### Data shown
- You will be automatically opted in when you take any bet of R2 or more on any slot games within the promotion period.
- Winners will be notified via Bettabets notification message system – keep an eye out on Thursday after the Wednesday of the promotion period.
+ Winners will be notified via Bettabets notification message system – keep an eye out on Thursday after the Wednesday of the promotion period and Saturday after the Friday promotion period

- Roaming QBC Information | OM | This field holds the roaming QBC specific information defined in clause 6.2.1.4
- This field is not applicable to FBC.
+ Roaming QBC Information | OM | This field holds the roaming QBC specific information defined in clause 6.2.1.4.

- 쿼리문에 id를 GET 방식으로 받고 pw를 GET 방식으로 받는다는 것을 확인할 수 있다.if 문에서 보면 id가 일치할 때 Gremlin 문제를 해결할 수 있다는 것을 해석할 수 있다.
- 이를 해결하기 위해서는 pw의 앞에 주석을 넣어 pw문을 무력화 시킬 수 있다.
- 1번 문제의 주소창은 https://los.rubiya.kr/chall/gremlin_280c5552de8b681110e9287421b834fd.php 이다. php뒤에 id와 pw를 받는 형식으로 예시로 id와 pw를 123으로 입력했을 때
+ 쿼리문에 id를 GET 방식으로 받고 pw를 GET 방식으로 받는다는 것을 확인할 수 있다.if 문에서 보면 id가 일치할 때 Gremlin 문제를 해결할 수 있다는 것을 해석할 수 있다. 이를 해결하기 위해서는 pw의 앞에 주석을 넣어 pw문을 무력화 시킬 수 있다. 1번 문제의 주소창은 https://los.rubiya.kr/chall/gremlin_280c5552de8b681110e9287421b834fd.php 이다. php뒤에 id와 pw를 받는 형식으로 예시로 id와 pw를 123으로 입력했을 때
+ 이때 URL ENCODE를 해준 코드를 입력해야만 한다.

### Exercise description
Collect the lines of the data that carry the word "쿼리문에".

### Expected answer
- 쿼리문에 id를 GET 방식으로 받고 pw를 GET 방식으로 받는다는 것을 확인할 수 있다.if 문에서 보면 id가 일치할 때 Gremlin 문제를 해결할 수 있다는 것을 해석할 수 있다.
+ 쿼리문에 id를 GET 방식으로 받고 pw를 GET 방식으로 받는다는 것을 확인할 수 있다.if 문에서 보면 id가 일치할 때 Gremlin 문제를 해결할 수 있다는 것을 해석할 수 있다. 이를 해결하기 위해서는 pw의 앞에 주석을 넣어 pw문을 무력화 시킬 수 있다. 1번 문제의 주소창은 https://los.rubiya.kr/chall/gremlin_280c5552de8b681110e9287421b834fd.php 이다. php뒤에 id와 pw를 받는 형식으로 예시로 id와 pw를 123으로 입력했을 때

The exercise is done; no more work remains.